The drug combination the researchers tested consisted of dexamethasone, cytarabine and carboplatin. All three are widely used anti-cancer drugs, but researchers find that combinations of such drugs can constitute a one-two-three punch against cancer that is more effective than the individual drugs.
The researchers’ aim in using the regimen they dubbed “DAC” was to achieve both an improved effectiveness over conventional therapy and to reduce that therapy’s dosage of two anti-cancer drugs—doxorubicin and cyclophosphamide—that are more likely to produce cardiac problems and infertility.
Previous studies had shown that DAC worked in patients who had relapsed, Sandlund said. The investigators sought to determine whether DAC could be used as an initial therapy in children who had newly diagnosed non-Hodgkin lymphoma. The researchers treated 25 patients with DAC as the initial treatment in the chemotherapy course, which lasted about 10 months. The trial was conducted between 1991 and 1997, and the researchers have followed the patients since then to determine long-term side effects.
The researchers found that 22 of the 25 patients responded to the drug combination, and about 64 percent showed a long-term, five-year event-free survival. This effectiveness is about the same as with the conventional regimen that included doxorubicin and cyclophosphamide. However, the researchers reported that the risk for side effects of DAC were significantly lower.
“We were not satisfied with this result in terms of the therapeutic effectiveness of the combination,” Sandlund said. “We had hoped that we could improve upon that effectiveness. However, we were gratified to see the reduced risk for worrisome side effects.
“Such side effects are a significant consideration in treatment,” he said. “When we talk about the outcome for children being treated for different cancers, certainly the first thing one thinks about is controlling the disease—making it go away and never come back. But sometimes when people talk about treatment outcome, it can often be forgotten that part of the outcome is the long-term side effects of the therapy as these children grow.”
DAC and other drug treatment strategies will be improved upon, thanks to advances since the 1990s—when the children in the study were treated—in distinguishing different subtypes of lymphoma according to their biology, Sandlund added.
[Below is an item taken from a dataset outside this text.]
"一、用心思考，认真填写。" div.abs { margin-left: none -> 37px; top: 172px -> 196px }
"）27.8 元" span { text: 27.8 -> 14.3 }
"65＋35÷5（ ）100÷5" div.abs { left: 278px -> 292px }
Until about the late 1990s, patients were distinguished only generally as having histological subtypes of non-Hodgkin lymphoma, in which white blood cells called lymphocytes were proliferating uncontrollably. However, after that time clinicians began to distinguish the cancers based on which type of lymphocyte—B cells or T cells—were responsible for the uncontrolled proliferation of the cancer.
“Now children with mature B-cell disease are treated with intensive regimens specific for that type of lymphoma,” Sandlund said. “And while the optimal therapy for children with mature T-cell disease is still under investigation, there is promise of more targeted treatments for those diseases as well. We believe that DAC will provide one of the backbone therapies to which antibodies or other new active agents can be added to improve the outcome further.”
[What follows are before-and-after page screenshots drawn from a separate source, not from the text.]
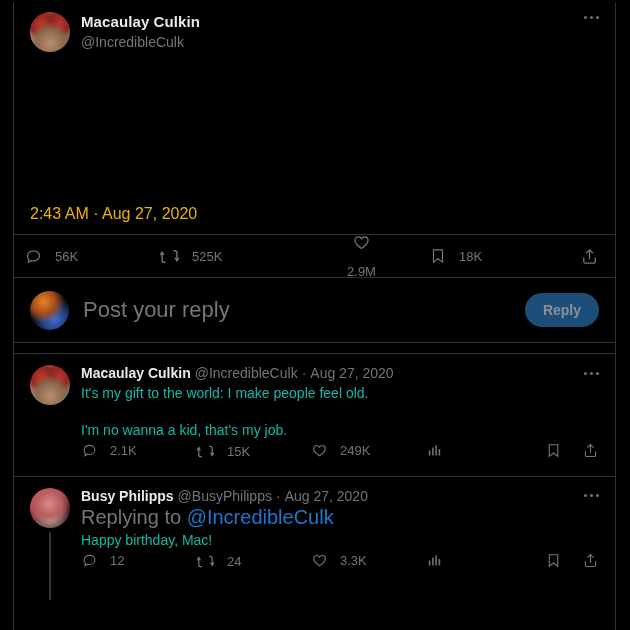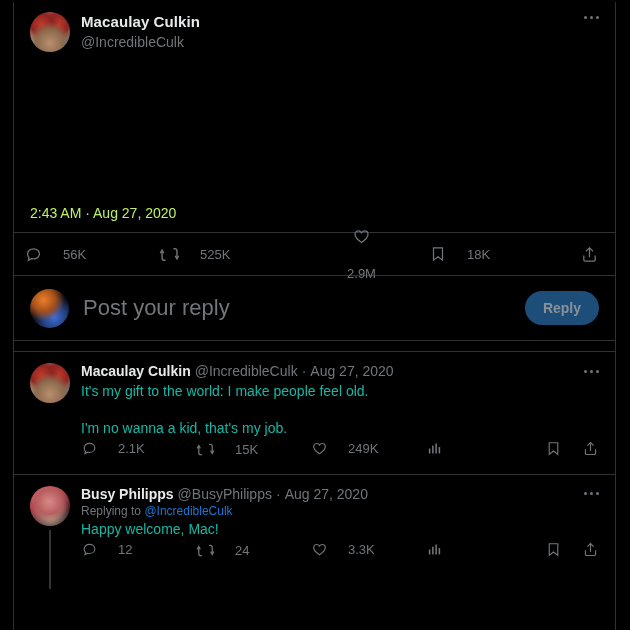"2:43 AM · Aug 27," .timestamp { color: #bef264 -> #eab308; font-size: 14px -> 16px }
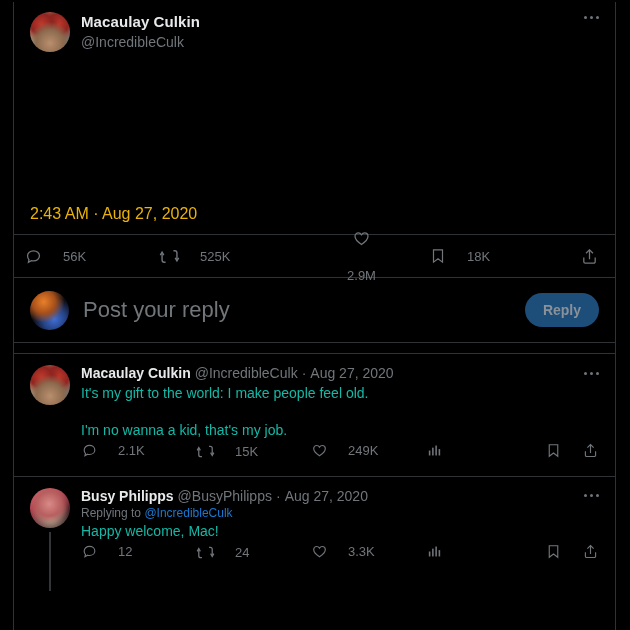"56K" .act { gap: 20px -> 12px }
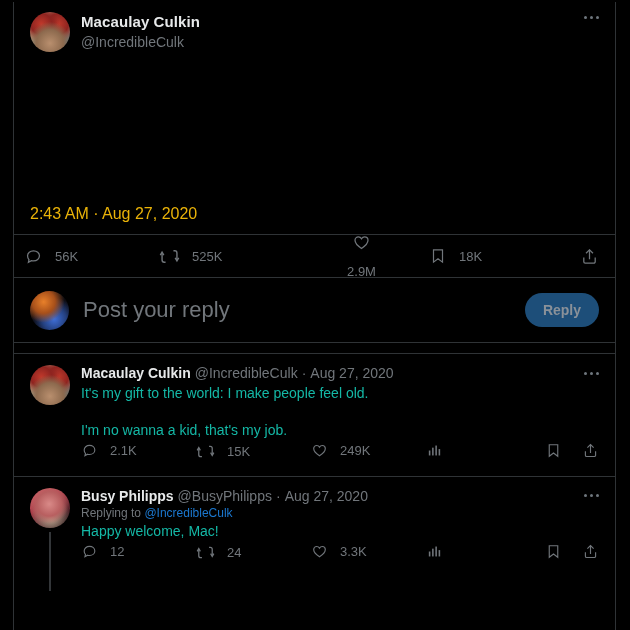"Replying to @IncredibleCulk" .r-replying { font-size: 12px -> 20px }
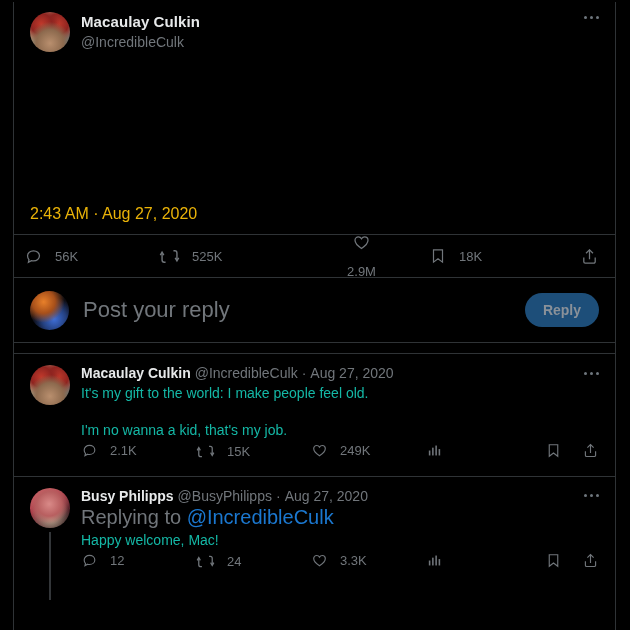"Happy welcome, Mac!" p { text: welcome -> birthday }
St. Jude researchers are now conducting initial clinical trials of antibody therapies in patients with T cell lymphomas who have suffered relapse.
Other St. Jude authors of this paper include Victor Santana, MD, Melissa Hudson, MD, Raul Ribeiro, MD, Renee Rencher and Ching-Hon Pui, MD, all of Oncology; Mihaela Onciu, MD, of Pathology; Dana Wallace, of Biostatistics; and David Head and Daryl Murry (formerly of St. Jude).
This research was supported in part by the National Cancer Institute, the State of Tennessee and ALSAC.